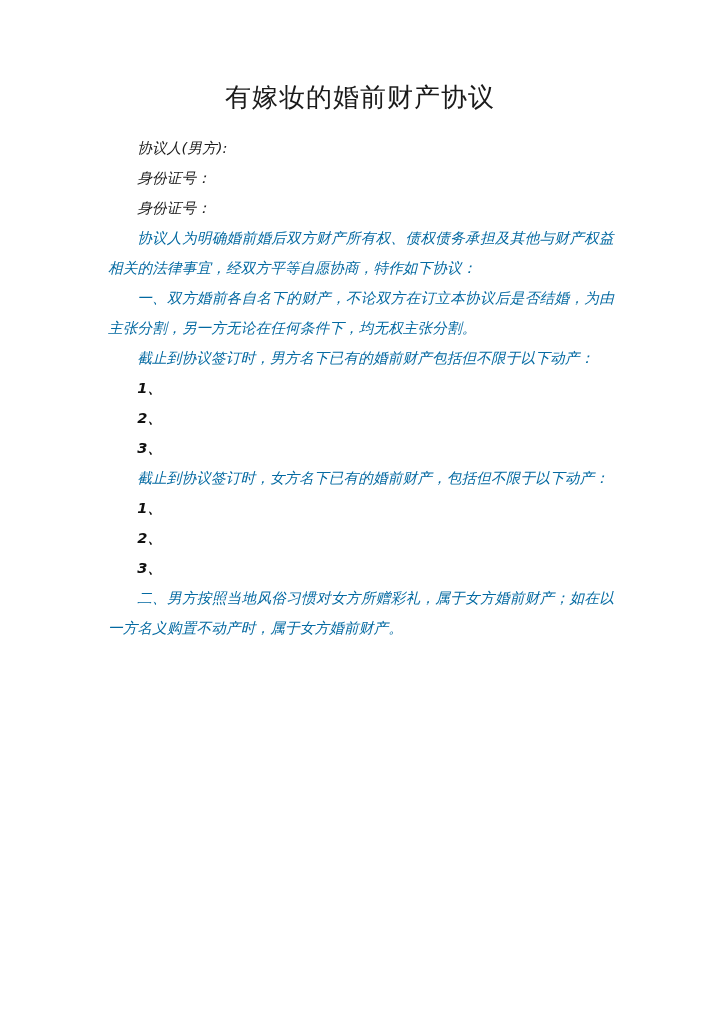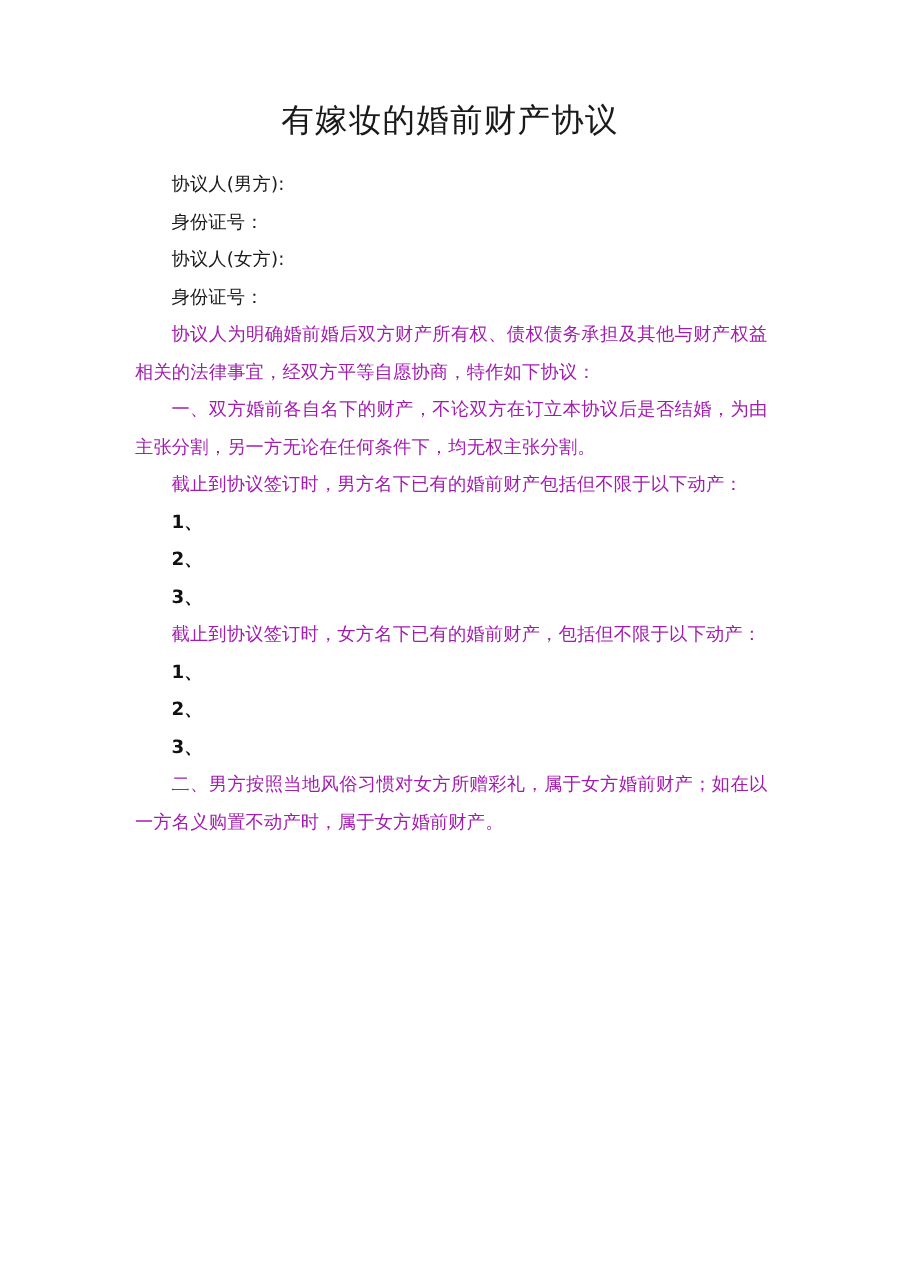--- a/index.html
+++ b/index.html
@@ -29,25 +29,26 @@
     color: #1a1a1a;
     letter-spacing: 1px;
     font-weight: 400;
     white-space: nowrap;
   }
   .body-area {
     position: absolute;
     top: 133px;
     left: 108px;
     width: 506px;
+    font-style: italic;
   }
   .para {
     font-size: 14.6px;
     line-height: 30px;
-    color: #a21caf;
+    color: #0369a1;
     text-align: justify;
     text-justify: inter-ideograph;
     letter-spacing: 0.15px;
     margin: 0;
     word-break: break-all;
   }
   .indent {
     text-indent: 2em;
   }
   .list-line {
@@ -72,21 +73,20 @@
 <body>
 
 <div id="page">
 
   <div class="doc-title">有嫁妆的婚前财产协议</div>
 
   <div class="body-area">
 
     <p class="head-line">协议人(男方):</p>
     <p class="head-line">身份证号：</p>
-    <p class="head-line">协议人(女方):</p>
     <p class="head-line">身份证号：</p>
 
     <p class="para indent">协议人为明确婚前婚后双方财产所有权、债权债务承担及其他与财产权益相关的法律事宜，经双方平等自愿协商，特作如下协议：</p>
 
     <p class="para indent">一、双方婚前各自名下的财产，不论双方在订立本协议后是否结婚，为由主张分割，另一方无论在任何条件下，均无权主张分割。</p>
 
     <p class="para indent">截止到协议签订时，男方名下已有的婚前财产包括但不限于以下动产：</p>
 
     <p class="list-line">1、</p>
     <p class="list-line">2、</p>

PROBLEM STATEMENT:
Copy each line of the records containing the string "text".

RESULT:
     text-align: justify;
     text-justify: inter-ideograph;
     text-indent: 2em;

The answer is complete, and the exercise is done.